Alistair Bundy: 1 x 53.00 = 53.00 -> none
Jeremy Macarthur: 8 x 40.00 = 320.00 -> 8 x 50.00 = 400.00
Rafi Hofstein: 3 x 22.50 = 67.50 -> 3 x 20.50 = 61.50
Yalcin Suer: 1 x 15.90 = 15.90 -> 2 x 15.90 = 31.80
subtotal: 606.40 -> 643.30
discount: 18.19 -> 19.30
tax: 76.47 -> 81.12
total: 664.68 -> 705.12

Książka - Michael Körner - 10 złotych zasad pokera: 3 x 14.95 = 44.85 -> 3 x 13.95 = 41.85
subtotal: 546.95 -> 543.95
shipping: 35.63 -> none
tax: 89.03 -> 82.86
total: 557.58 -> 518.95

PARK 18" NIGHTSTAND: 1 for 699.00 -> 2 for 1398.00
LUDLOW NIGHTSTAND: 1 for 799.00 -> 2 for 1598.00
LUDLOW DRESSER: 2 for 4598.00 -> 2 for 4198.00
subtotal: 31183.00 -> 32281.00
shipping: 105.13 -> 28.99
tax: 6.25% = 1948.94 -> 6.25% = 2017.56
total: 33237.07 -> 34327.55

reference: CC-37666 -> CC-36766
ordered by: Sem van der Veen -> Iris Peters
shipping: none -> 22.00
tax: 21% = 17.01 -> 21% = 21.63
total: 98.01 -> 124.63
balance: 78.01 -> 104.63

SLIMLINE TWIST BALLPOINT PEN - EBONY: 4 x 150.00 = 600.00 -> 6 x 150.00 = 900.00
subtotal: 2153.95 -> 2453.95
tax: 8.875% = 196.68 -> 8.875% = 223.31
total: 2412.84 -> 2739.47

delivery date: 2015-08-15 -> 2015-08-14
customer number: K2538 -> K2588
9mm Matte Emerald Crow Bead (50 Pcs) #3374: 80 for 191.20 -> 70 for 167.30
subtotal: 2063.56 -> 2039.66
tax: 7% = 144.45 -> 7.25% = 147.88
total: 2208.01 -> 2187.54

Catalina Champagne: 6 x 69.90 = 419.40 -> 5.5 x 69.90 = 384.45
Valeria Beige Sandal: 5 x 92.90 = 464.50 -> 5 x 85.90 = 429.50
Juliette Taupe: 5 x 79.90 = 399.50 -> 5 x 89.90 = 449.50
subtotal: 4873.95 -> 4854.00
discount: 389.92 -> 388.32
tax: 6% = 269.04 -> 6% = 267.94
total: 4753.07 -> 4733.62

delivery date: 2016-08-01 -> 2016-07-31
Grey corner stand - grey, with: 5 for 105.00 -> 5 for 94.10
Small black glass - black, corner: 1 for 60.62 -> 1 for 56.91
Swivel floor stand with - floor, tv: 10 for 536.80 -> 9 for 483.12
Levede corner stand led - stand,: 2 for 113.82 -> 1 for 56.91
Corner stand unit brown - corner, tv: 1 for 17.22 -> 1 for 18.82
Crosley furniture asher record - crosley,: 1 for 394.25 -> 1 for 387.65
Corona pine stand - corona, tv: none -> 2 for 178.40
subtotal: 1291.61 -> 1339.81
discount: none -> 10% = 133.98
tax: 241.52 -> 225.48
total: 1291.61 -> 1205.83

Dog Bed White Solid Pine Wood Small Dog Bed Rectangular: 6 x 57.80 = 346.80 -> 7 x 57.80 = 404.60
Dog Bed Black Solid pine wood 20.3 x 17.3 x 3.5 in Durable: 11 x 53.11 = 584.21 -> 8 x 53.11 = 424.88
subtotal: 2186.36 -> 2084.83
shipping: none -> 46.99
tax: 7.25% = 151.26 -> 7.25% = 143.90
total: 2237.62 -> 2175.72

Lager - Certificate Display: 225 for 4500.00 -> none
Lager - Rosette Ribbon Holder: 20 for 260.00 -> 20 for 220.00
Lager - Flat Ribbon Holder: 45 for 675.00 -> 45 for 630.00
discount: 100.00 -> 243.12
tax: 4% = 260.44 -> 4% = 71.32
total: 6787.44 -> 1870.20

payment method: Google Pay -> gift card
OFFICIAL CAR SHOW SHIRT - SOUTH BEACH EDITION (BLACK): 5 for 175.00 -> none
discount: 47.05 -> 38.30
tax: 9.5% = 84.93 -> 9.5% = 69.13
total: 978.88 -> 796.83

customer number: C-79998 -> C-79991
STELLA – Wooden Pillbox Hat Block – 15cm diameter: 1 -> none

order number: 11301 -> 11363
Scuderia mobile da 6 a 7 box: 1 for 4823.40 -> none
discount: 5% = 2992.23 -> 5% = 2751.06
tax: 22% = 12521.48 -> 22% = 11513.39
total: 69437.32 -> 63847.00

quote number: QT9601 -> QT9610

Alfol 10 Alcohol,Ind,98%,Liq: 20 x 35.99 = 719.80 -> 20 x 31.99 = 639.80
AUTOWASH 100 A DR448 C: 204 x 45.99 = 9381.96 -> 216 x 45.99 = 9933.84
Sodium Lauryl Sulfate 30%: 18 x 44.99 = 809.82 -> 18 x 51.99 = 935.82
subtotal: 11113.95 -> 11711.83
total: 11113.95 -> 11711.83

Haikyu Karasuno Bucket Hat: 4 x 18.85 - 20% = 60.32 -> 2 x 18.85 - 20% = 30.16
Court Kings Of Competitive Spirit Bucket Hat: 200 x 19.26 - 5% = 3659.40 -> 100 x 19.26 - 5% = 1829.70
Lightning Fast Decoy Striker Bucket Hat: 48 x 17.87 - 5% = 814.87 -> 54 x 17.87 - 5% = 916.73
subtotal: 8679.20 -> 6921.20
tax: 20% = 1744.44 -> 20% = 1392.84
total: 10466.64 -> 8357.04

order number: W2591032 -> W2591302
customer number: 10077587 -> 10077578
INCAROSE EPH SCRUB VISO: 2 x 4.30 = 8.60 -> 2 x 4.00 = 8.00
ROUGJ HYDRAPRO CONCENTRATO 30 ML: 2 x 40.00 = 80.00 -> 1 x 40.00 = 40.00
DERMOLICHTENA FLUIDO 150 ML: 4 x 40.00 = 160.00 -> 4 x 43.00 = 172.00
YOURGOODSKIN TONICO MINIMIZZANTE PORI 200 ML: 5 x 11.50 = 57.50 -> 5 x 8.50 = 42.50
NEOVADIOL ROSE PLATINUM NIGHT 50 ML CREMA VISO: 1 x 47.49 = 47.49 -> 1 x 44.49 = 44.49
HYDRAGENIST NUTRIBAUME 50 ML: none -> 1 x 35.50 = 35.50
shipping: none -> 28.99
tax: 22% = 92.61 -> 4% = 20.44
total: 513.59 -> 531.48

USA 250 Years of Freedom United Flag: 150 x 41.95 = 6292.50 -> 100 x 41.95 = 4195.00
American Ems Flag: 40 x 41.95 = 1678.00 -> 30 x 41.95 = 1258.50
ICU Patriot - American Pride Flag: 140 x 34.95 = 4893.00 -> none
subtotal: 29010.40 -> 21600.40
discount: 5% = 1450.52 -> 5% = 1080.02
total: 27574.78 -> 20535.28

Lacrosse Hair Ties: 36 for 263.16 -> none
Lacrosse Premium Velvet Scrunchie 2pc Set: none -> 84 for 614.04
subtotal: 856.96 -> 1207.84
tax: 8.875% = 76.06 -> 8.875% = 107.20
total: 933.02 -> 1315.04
=-=-=-=-=
* [PROBLEM TO SOLVE]
Search the preceding listing for the word "delivery" and pull out every line that holds it.

* [RESULT OF THE TASK]
delivery date: 2015-08-15 -> 2015-08-14
delivery date: 2016-08-01 -> 2016-07-31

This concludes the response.